Is the same thing happening in PE? Maybe, in a way. With the maturation of the industry comes a greater accountability to LPs and the broader market when alpha becomes increasingly difficult to generate in a saturated environment. Seems to me that, like these other jobs, the increasing “wage slave” nature of this role is just a function of the unwillingness of the clients to accept mediocrity, now that the outcomes have become clearer. If PE returns are converging toward market mean (and they are), the role at the junior level becomes a commodity. If the firm as a whole isn’t providing anything special, best of luck to the associate at the bottom of the ladder.

The point is, yeah man, you’re a wage labourer. Deal with it.

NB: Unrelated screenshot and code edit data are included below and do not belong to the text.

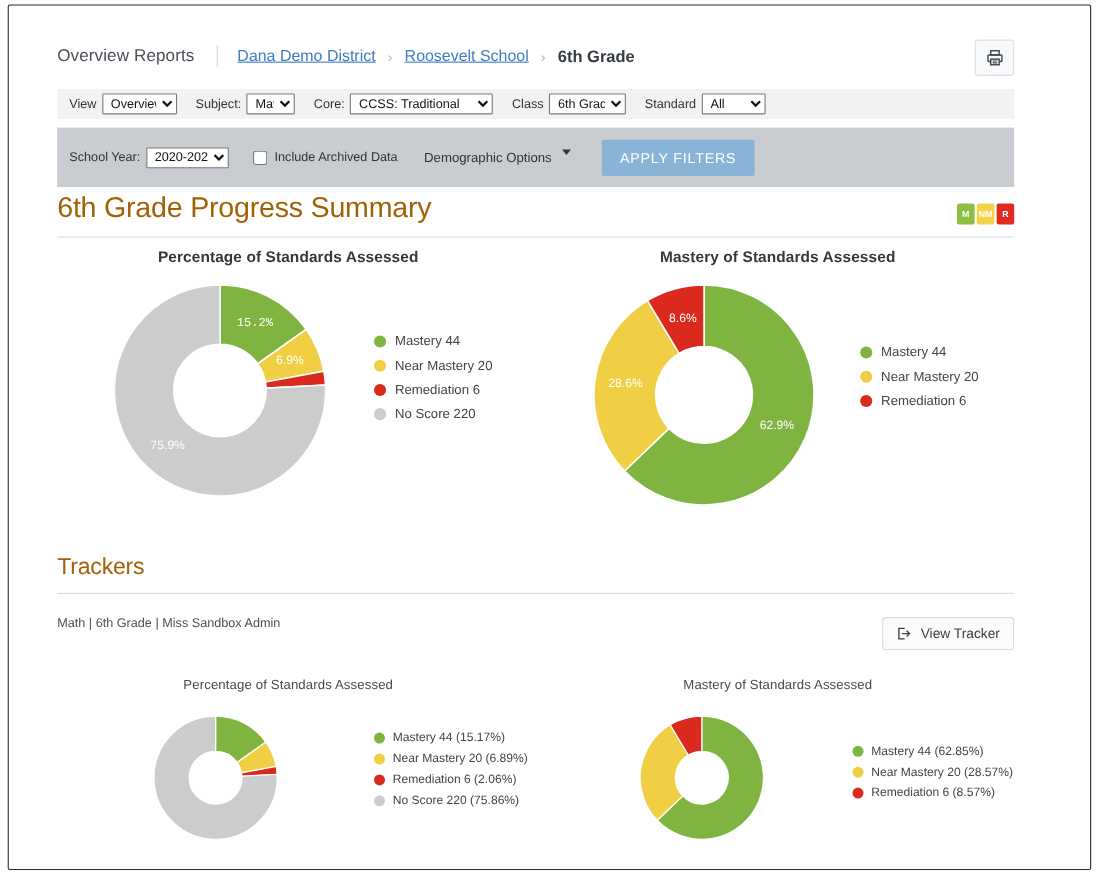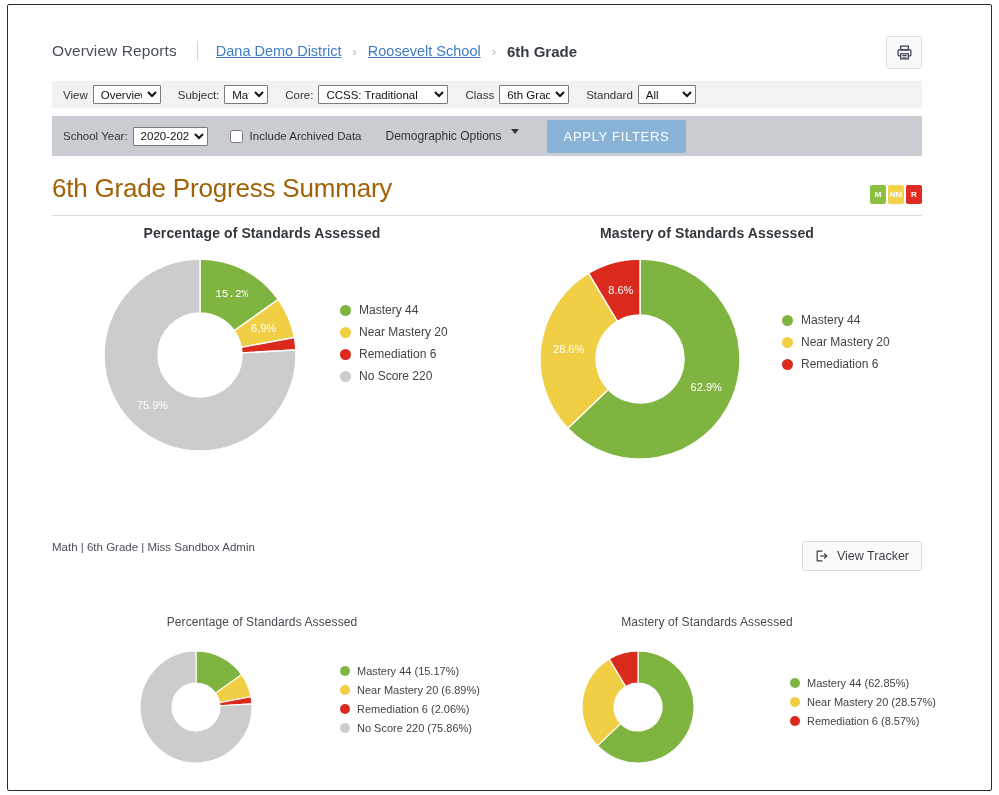--- a/index.html
+++ b/index.html
@@ -59,21 +59,21 @@
   
   .filter-row {
     position: absolute; left: 28px;
     width: 870px;
     background: #f0f0f0;
     display: flex; align-items: center;
     padding-left: 11px;
     font-size: 11.5px; color: #3c3c3c;
   }
   .filter-row.row1 { top: 64px; height: 27px; background:#f2f2f2; }
-  .filter-row.row2 { top: 99px; height: 40px; background: #c9cdd1; }
+  .filter-row.row2 { top: 99px; height: 54px; background: #c9cdd1; }
   .f-label { margin-right: 5px; color: #333; font-size: 11.5px; white-space: nowrap;}
   .f-gap { width: 17px; }
   select.f-select {
     font-family: "Liberation Sans", sans-serif;
     font-size: 11.5px;
     height: 19px;
     border: 1px solid #7a7a7a;
     background: #ffffff;
     color: #111;
     padding: 0 2px 0 3px;
@@ -301,22 +301,25 @@
               <span>Near Mastery 20</span>
             </div>
         <div class="legend-row">
               <span class="dot" style="background:#DA2A1E"></span>
               <span>Remediation 6</span>
             </div>
       </div>
     </div>
   </div>
 
-
-  <div style="position:absolute; left:28px; top:524px; width:870px; height:40px;">
+  <div class="section-head" style="top:487px;">
+    <div class="section-title small">Trackers</div>
+  </div>
+
+  <div style="position:absolute; left:28px; top:544px; width:870px; height:40px;">
     <div class="tracker-meta">Math | 6th Grade | Miss Sandbox Admin</div>
     <button class="view-tracker-btn">
       <svg width="14" height="14" viewBox="0 0 16 16">
         <path d="M8.5 2.5H2.5v11h6" fill="none" stroke="#3a3f45" stroke-width="1.4"></path>
         <line x1="6" y1="8" x2="13" y2="8" stroke="#3a3f45" stroke-width="1.4"></line>
         <path d="M10.5 5L13.5 8L10.5 11" fill="none" stroke="#3a3f45" stroke-width="1.4"></path>
       </svg>
       <span>View Tracker</span>
     </button>
   </div>
@@ -358,21 +361,21 @@
     <div class="chart-title small">Mastery of Standards Assessed</div>
     <div style="position:relative; height:150px;">
       <div class="donut-wrap" style="position:absolute; left:90px; top:22px; width:112px; height:112px;">
         <svg width="112" height="112" viewBox="0 0 112 112" id="svg-c3">
               <path d="M 56 0 A 56 56 0 1 1 15.525572088665001 94.70168840309356 L 38.65381660942786 72.58643788704009 A 24 24 0 1 0 56 32 Z" fill="#7FB440" stroke="#ffffff" stroke-width="1.1"></path>
               <path d="M 15.525572088665001 94.70168840309356 A 56 56 0 0 1 27.27936667011507 7.9258362409672 L 43.69115714433503 35.396786960414516 A 24 24 0 0 0 38.65381660942786 72.58643788704009 Z" fill="#F0CF45" stroke="#ffffff" stroke-width="1.1"></path>
               <path d="M 27.27936667011507 7.9258362409672 A 56 56 0 0 1 55.99999999999994 0 L 55.99999999999997 32 A 24 24 0 0 0 43.69115714433503 35.396786960414516 Z" fill="#DA2A1E" stroke="#ffffff" stroke-width="1.1"></path>
             </svg>
         <div id="lbl-c3"></div>
       </div>
-      <div class="legend small" style="position:absolute; left:298px; top:48px;">
+      <div class="legend small" style="position:absolute; left:283px; top:48px;">
         <div class="legend-row">
               <span class="dot" style="background:#7FB440"></span>
               <span>Mastery 44 (62.85%)</span>
             </div>
         <div class="legend-row">
               <span class="dot" style="background:#F0CF45"></span>
               <span>Near Mastery 20 (28.57%)</span>
             </div>
         <div class="legend-row">
               <span class="dot" style="background:#DA2A1E"></span>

You personally are not providing anything special, and especially young PE professionals can no longer and certainly shouldn’t pretend like there’s some kind of secret sauce that allows them to do what they do at the exclusion of anyone else with a modicum of intelligence. Get prestige out of your damn head. You ever do something differently from everyone else, it’ll be a topic worth revisiting. Until then.

 

Comp is down? Compared to what, 2007 inflation-adjusted? Idk if that's even true.

Look at the end of the day you're like the 12th person on this forum to realize that wow, the industry is maturing and taking on the risk of ownership is going to earn you more financial upside than W-2's, even if the W-2's are pretty sweet, so it's harder to get on the ground floor of ownership now. Idk why that's some kind of Socratic breakthrough unless you believed in fairy tales you inhaled from Wall Street-adjacent movies growing up

 

lol we're not even the capital dude we're the capital's deployment managers. 

"If you don't have any enemies in life you have never stood up for anything" - Winston Churchill | "It's a testament to the sheer belligerence of the profession that people would rather argue about the 'risk-adjusted returns' of using inferior tooth cleaning methods." - kellycriterion
 

Envy has destroyed their brain. One of the greatest tools of communists/socialists/neo-marxists is utilizing envy to replace rationality in convincing the herd to go against the market. You see this phenomenon on both the right (bannonites, populists, groypers, etc) and the left (basically all of left).